_WORK ORDER_
Restate the full listing word for word; images stay out of it.

━━━━━ DATA PROVIDED ━━━━━

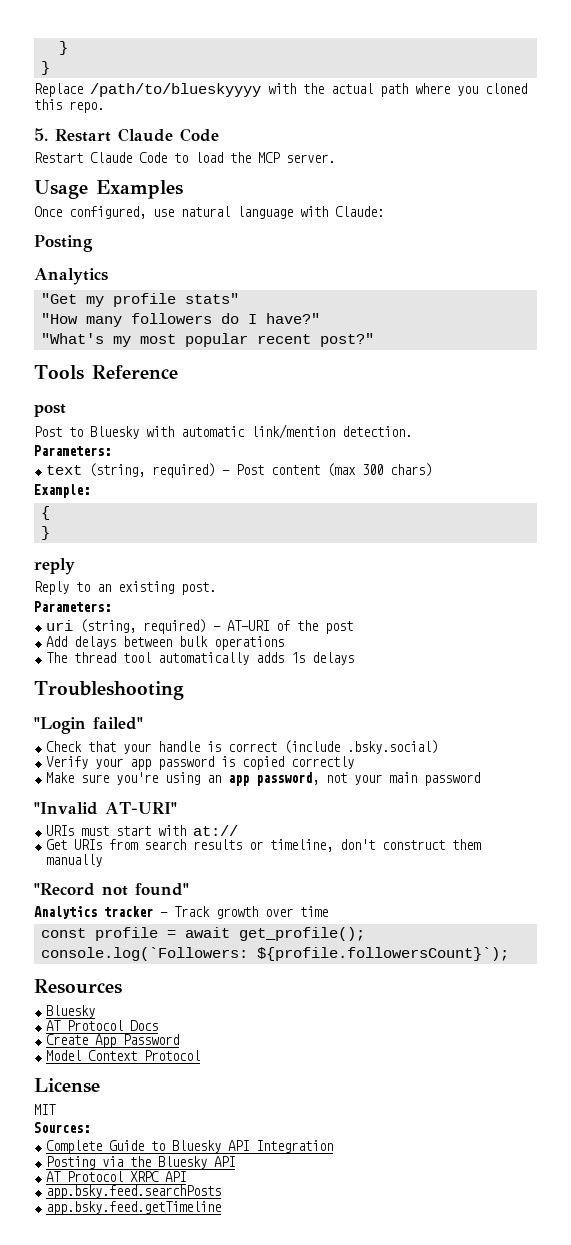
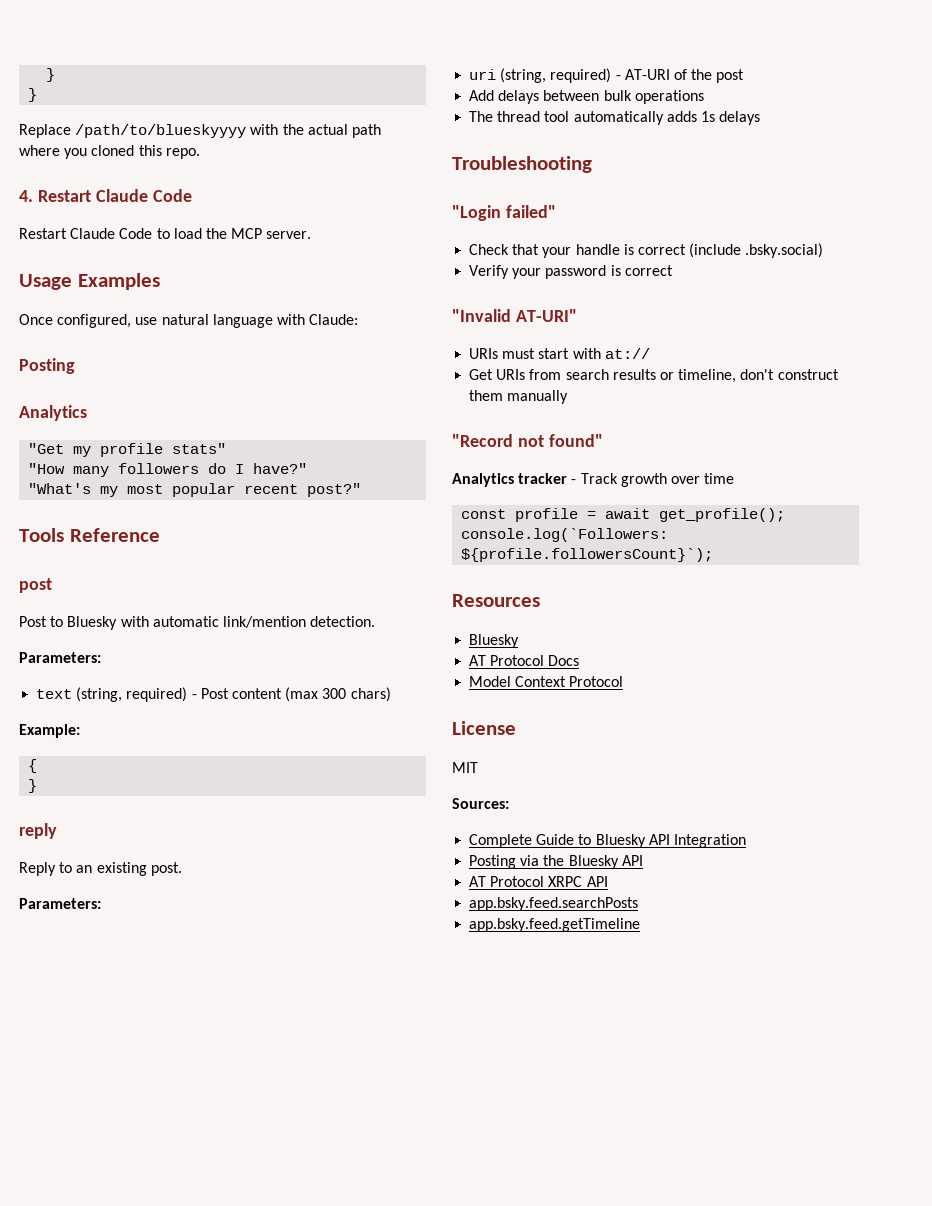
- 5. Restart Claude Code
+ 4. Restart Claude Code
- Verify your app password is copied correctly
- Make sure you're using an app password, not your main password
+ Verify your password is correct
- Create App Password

━━━━━

_ANSWER SPACE_
- 5. Restart Claude Code
+ 4. Restart Claude Code
- Verify your app password is copied correctly
- Make sure you're using an app password, not your main password
+ Verify your password is correct
- Create App Password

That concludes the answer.